Another limitation is the use of records for data collection rather than clinical examinations of patients. Trentini1 showed that there is no statistically significant difference between measurements from carefully taken intraoral slides and study models and measurements taken from patients. However, it could still be argued that the slides and models are inconsistent records because they were each taken by different orthodontic residents. A second important problem with using records is the inability to determine the buccolingual thickness of the gingiva. Wennstrom15 has recently claimed that it is the thickness, not the height, of the covering gingiva that is the most important factor for the development of recession. However, this is a clinical parameter that is impossible to measure from study casts.

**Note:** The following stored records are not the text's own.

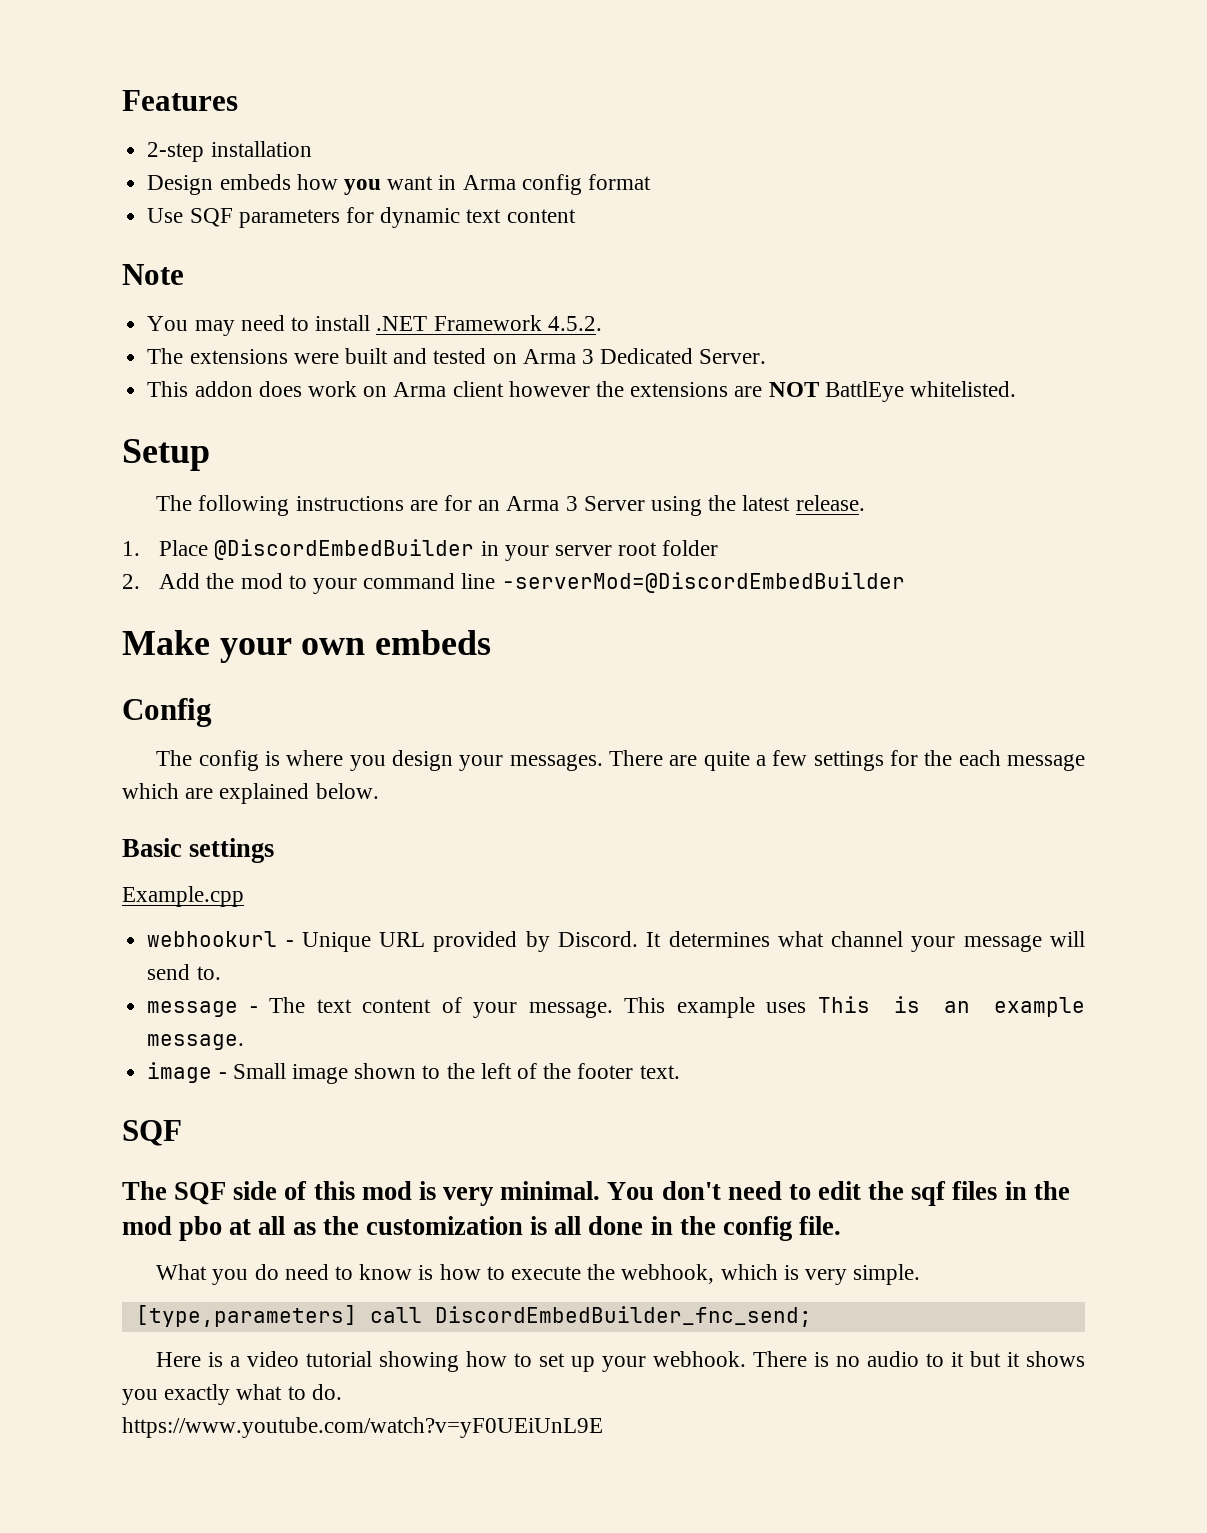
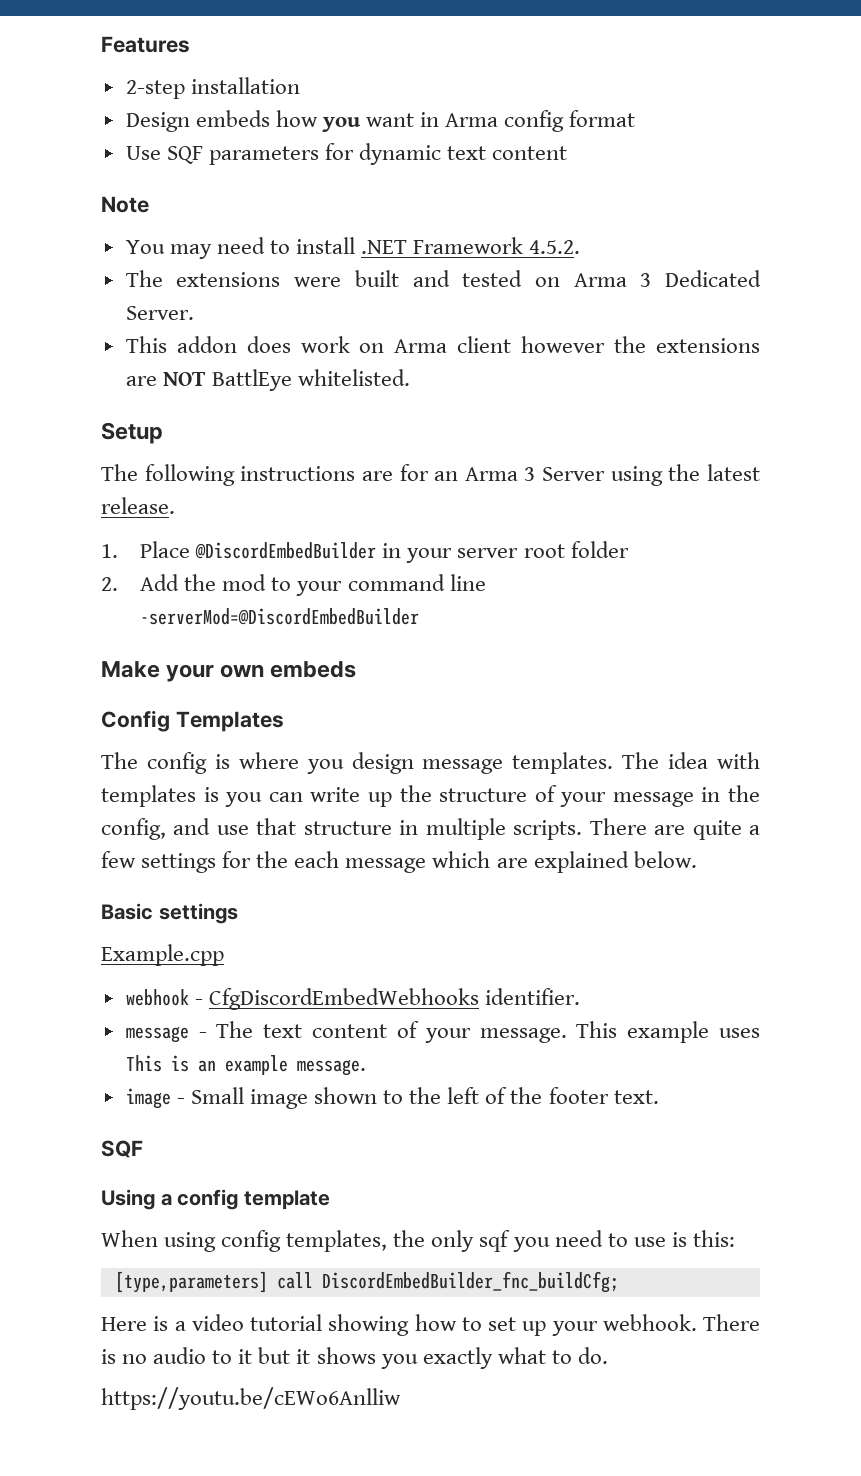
(212, 712) none -> [175,711,284,732] Templates
[459,754,603,771] your messages. -> [422,752,760,774] [101,785,760,807] [101,818,583,840] message templates. The idea with templates is you can write up the structure of your message in the config, and use that structure in multiple scripts.
[147,931,1085,952] [147,964,221,980] webhookurl - Unique URL provided by Discord. It determines what channel your message will send to. -> [125,988,580,1010] webhook - CfgDiscordEmbedWebhooks identifier.
[122,1181,1070,1206] [122,1216,842,1241] [156,1264,921,1285] The SQF side of this mod is very minimal. You don't need to edit the sqf files in the mod pbo at all as the customization is all done in the config file. // What you do need to know is how to execute the webhook, which is very simple. -> [101,1189,330,1210] [101,1230,735,1252] Using a config template // When using config templates, the only sqf you need to use is this:
[434,1306,812,1327] DiscordEmbedBuilder_fnc_send; -> [321,1271,619,1293] DiscordEmbedBuilder_fnc_buildCfg;
[122,1417,603,1438] https://www.youtube.com/watch?v=yF0UEiUnL9E -> [101,1387,401,1410] https://youtu.be/cEWo6Anlliw

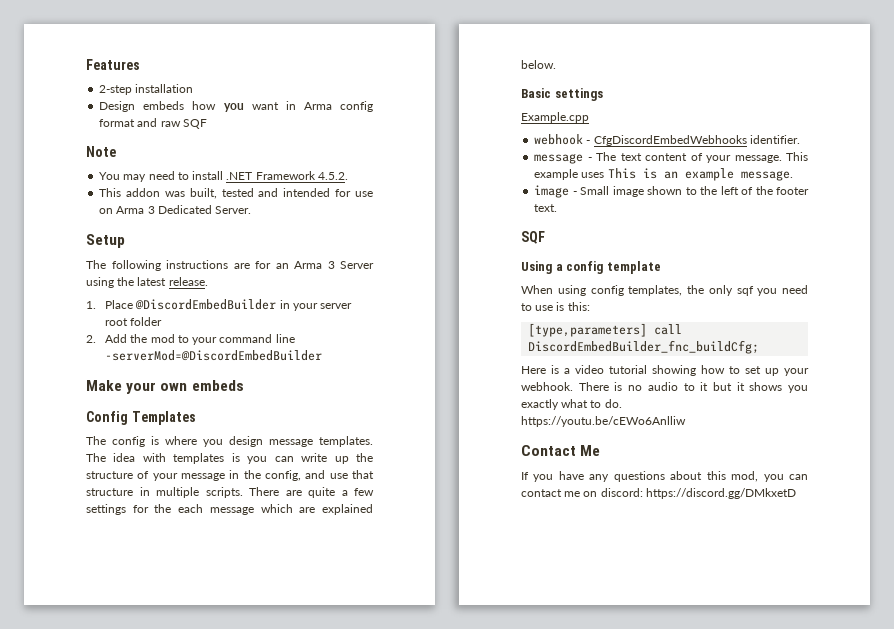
[125,143,568,165] // Use SQF parameters for dynamic text content -> [137,118,207,129] and raw SQF
[125,270,523,287] The extensions were built and tested -> [99,188,373,199] This addon was built, tested and intended for use
[125,336,760,353] [125,369,410,391] // This addon does work on Arma client however the extensions are NOT BattlEye whitelisted. -> (252, 210) none
(401, 1398) none -> [521,445,601,456] [521,471,808,482] [521,488,796,499] // Contact Me // If you have any questions about this mod, you can contact me on discord: https://discord.gg/DMkxetD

Finally, the small sample size is a limitation of this study. Only 67 complete patient records were available for use, and it is difficult to make broad conclusions without a much larger pool of data. Furthermore, the paucity of available records for this study made it impossible to be selective in choosing the patient pool. Therefore, another significant weakness of this study is the heterogeneity of the sample with regard to factors such as age, malocclusion type, fixed appliance type, treatment duration, and extraction/nonextraction treatment, which could each feasibly contribute to gingival recession.
Consequently, the clinical recommendations from this study would be to proceed cautiously when excessively proclining mandibular central incisors, especially if there is preexisting gingival recession. However, it appears that proclination of only a few degrees does not result in recession.
CONCLUSION
We conclude that the degree of proclination of mandibular central incisors during fixed appliance therapy was not correlated to gingival recession in this patient sample.